In [1]:
%load_ext line_profiler

import csv,operator,sys,os
import numpy as np
import sklearn
import json

from functools import reduce

sys.path.append('../arch-forest/data/adult/')
sys.path.append('../arch-forest/data/')
sys.path.append('../arch-forest/code/')
import trainForest
import Tree

import DecisionSnippetFeatures

In [2]:
# grab adult training data in the format used by the random forests in forests/adult/text/

X = []
Y = []

f = open("../data/adult/adult.data")
for row in f:
    if (len(row) > 1):
        entries = row.replace("\n", "").replace(" ", "").split(",")

        x = trainForest.getFeatureVector(entries)

        if (entries[-1] == "<=50K"):
            y = 0
        else:
            y = 1

        Y.append(y)
        X.append(x)

X = np.array(X).astype(dtype=np.int32)
Y = np.array(Y)
f.close()

In [3]:
# load one of the readily available decision trees
f = open('../forests/adult/text/DT_5.json')
dt = json.load(f)
f.close()


In [None]:
# this creates a transformation of the dataset, assigning each example the vertex id of the leaf vertex 
# the example turns out at
fts = DecisionSnippetFeatures.FrequentSubtreeFeatures(dt).fit_transform(X[:10, :])
print(fts)

In [None]:
# same here, but one hot encoded. hurra. so far, so boring.
fts_onehot = DecisionSnippetFeatures.OneHotFrequentSubtreeFeatures(dt).fit_transform(X[:10, :])
print(fts_onehot)

# Something New, Something Interesting

Let's get funky.

For this, we need

- [ ] Frequent Patterns with split values
    - [x] New Data transformator JSON -> GRAPH
    - [x] Transform to GRAPH
    - [x] Mining frequent patterns ('Initial Rooted Frequent Subtree Mining (without embedding computation) -- With Split Values in Labels.ipynb')
    - [x] New Data transformator CSTRING -> JSON (cString2json.py updated)
    - [x] Transform to JSON ('Find All Occurrences of All Frequent Patterns of Size up to 6.ipynb')
    - [ ] fix missing member problem in SubtreeFeatures

In [3]:
f = open('../forests/rootedFrequentTrees/adult/WithLeafEdgesWithSplitValues/leq6/RF_15_t2.json')
frequentpatterns = json.load(f)
f.close()

In [None]:
frequentpatterns[:10]

In [None]:
X[:10, :]

In [4]:
%time dsf_onehot = DecisionSnippetFeatures.OneHotFrequentSubtreeFeatures(map(lambda x: x['pattern'], frequentpatterns[-100:]))

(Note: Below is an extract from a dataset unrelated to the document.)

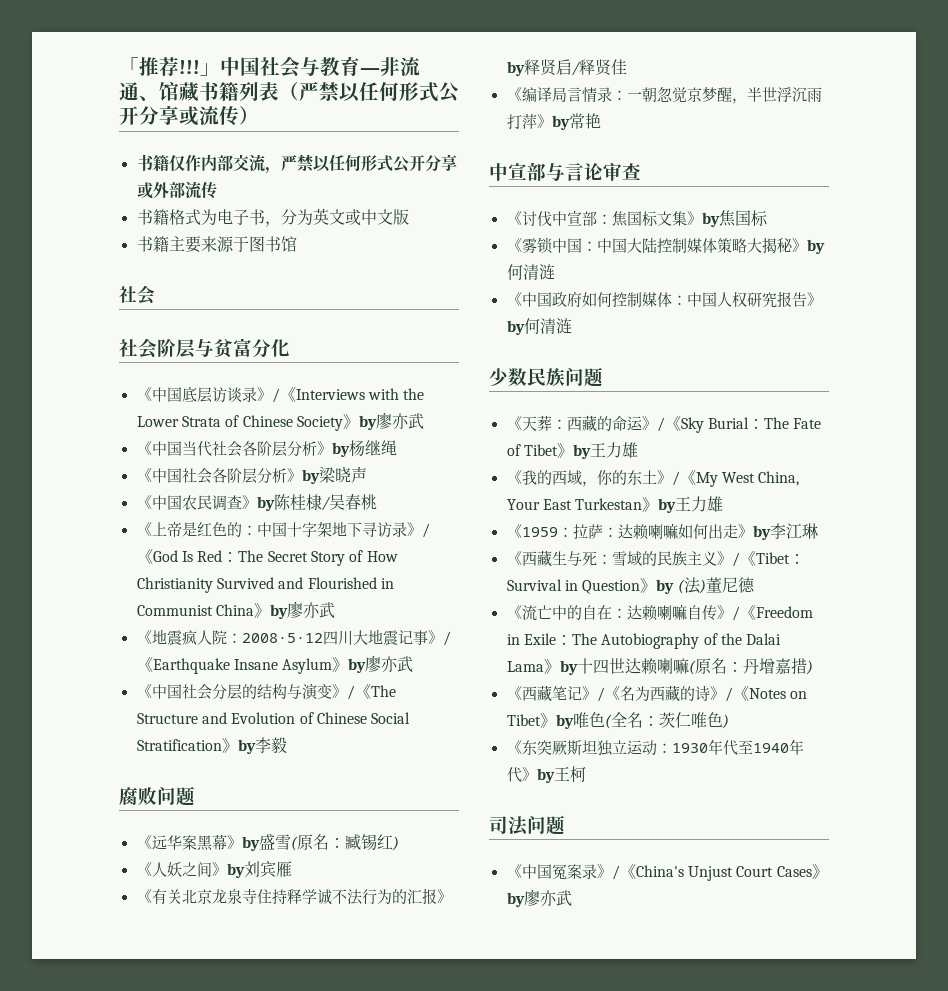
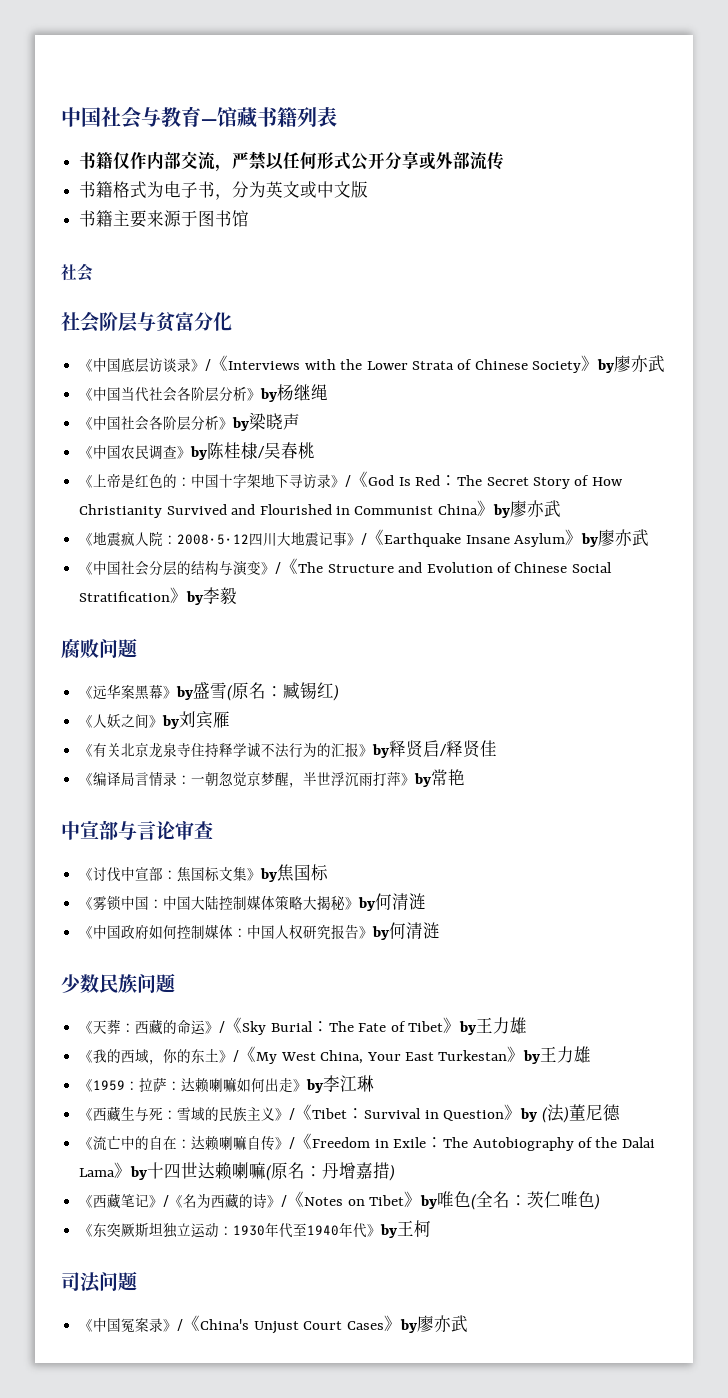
[119,57,220,76] 「推荐!!!」 -> (61, 117) none
[380,57,420,76] [119,82,159,101] 非流通、 -> (217, 122) none
[279,82,459,103] [119,106,259,126] （严禁以任何形式公开分享或流传） -> (337, 117) none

CPU times: user 5 ms, sys: 86 µs, total: 5.08 ms
Wall time: 5.16 ms


In [5]:
# %lprun -f DecisionSnippetFeatures.OneHotFeatureGeneratingTree.get_features dsf.fit_transform(X)
%time fts_onehot = dsf_onehot.fit_transform(X)

CPU times: user 16.3 s, sys: 112 ms, total: 16.4 s
Wall time: 16.4 s


In [8]:
%time dsf = DecisionSnippetFeatures.FrequentSubtreeFeatures(map(lambda x: x['pattern'], frequentpatterns[-100:]))

CPU times: user 4.23 ms, sys: 2 µs, total: 4.23 ms
Wall time: 4.24 ms


In [9]:
%time fts = dsf.fit_transform(X)


CPU times: user 8.15 s, sys: 4 ms, total: 8.15 s
Wall time: 8.15 s


In [10]:
from sklearn.preprocessing import OneHotEncoder
%time fts_onehot_transform = OneHotEncoder(n_values=dsf.get_n_values()).fit_transform(fts)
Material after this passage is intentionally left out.